Tramo
inicial
Desde las dos, aproximadamente, hasta la puesta del
sol, permanecieron sentados, aquella sofocante y pesada tarde de septiembre, en
lo que la señorita Coldfield seguía llamando «el despacho» por haberlo así
llamado su padre: una habitación cálida, oscura, sin ventilación, cuyas
ventanas y celosías continuaban cerradas desde hacía cuarenta y tres veranos,
porque, allá en su niñez, alguien opinaba que el aire en movimiento y la luz
producen calor, mientras que la penumbra resulta siempre más fresca. A medida
que el sol daba más de lleno sobre ese costado de la casa, la habitación se
iluminaba de rayos horizontales y amarillentos que dejaban ver innumerables
partículas de polvo. Quintín pensó que serían, sin duda, escamas de la
viejísima pintura descolorida, desprendidas de la madera resquebrajada y empujadas
hacia el interior por una fuerza semejante a la del viento. Una guía de
glicinas florecía por segunda vez en aquel estío, y trepaba por un enrejado que
se divisaba frente a la ventana; los gorriones llegaban y partían en bandadas,
sin orden ni concierto, produciendo un rumor seco y polvoriento al levantar el
vuelo.
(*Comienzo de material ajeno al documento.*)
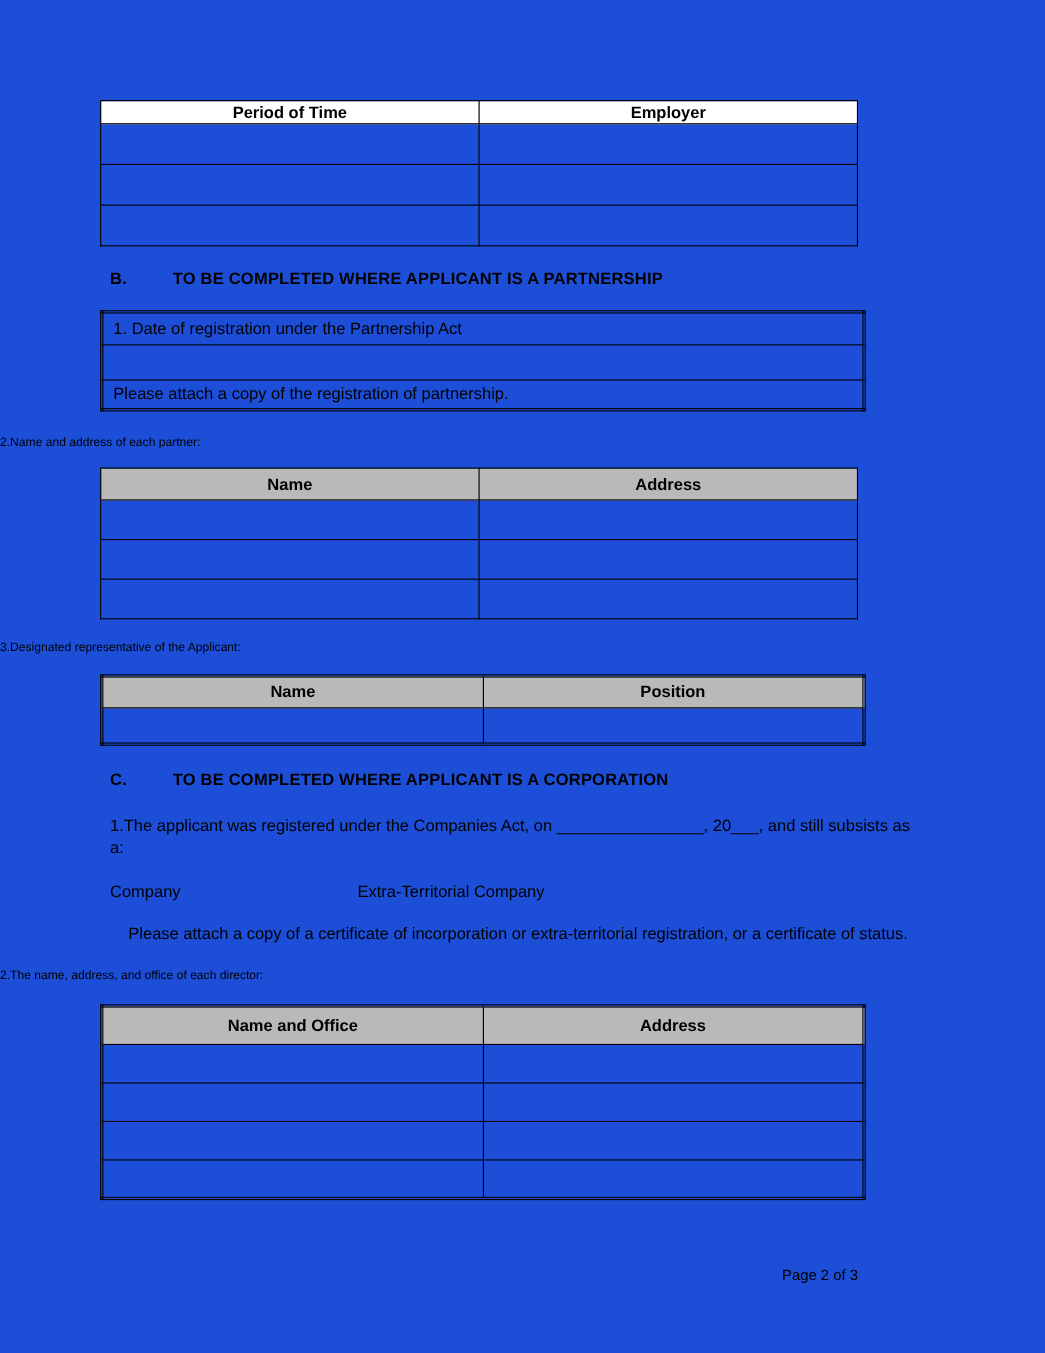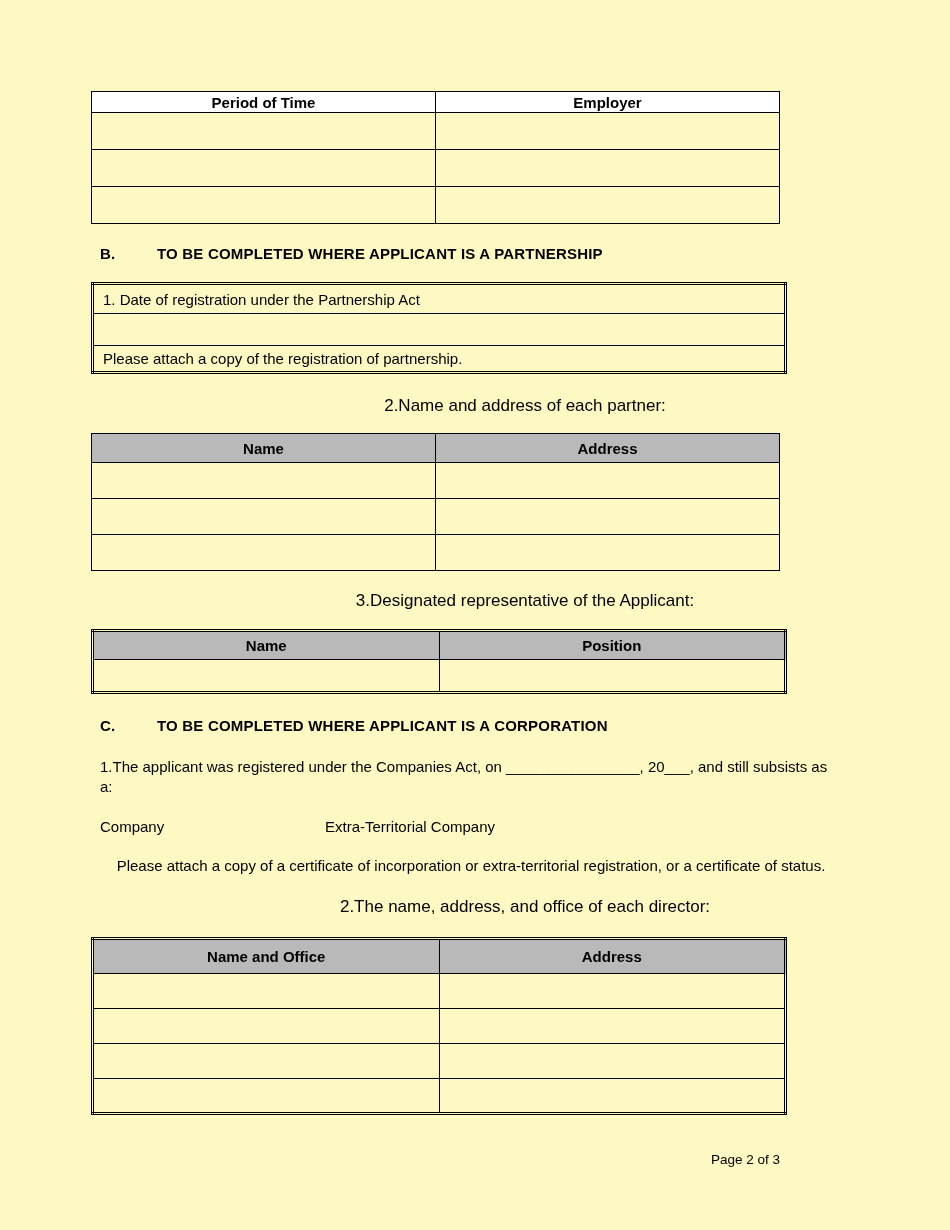--- a/index.html
+++ b/index.html
@@ -12,7 +12,7 @@
     position: relative;
     width: 950px;
     height: 1230px;
-    background: #fef9c3;
+    background: #1d4ed8;
     overflow: hidden;
   }
 

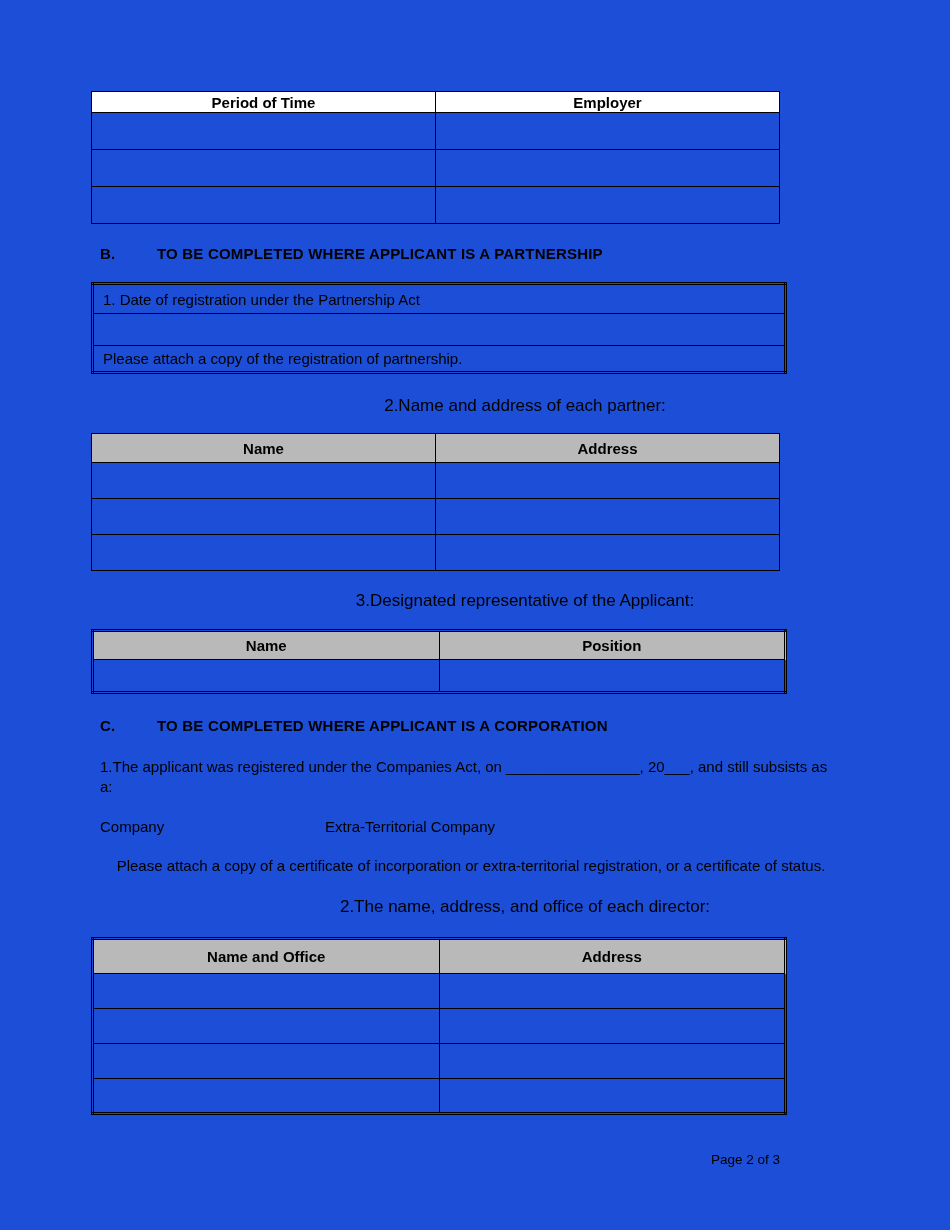--- a/index.html
+++ b/index.html
@@ -64,10 +64,8 @@
   .heading-c { margin-top: 23px; }
 
   .small-label {
-    margin-left: 100px;
-    font-size: 17px;
+    font-size: 11px;
     color: #000;
-    text-align: center;
   }
   .label-partners { margin-top: 22px; }
   .label-representative { margin-top: 20px; }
Frente a Quintín se hallaba la señorita Coldfield, con su sempiterno
traje de luto, que llevaba desde hacía cuarenta y tres años, aunque nadie sabía
si era por su padre, hermana o no-marido; erecta y rígida, ocupaba una silla de
duro asiento, tan alta para ella que sus piernas, sin llegar al suelo, pendían
rectas y verticales como si los huesos de sus tobillos y pantorrillas
estuviesen fundidos en hierro, lo que les daba el aire de rabia impotente que
tienen los pies infantiles. Hablaba con voz áspera, huraña, asombrada, y al
final toda atención cesaba, el poder auditivo se confundía a sí mismo y el
objeto de su infructuoso pero indomable fracaso —aunque había muerto años
atrás— aparecía, como evocado por esa indignada requisitoria, sereno, distraído
e inofensivo, brotando del polvo paciente, soñador y victorioso.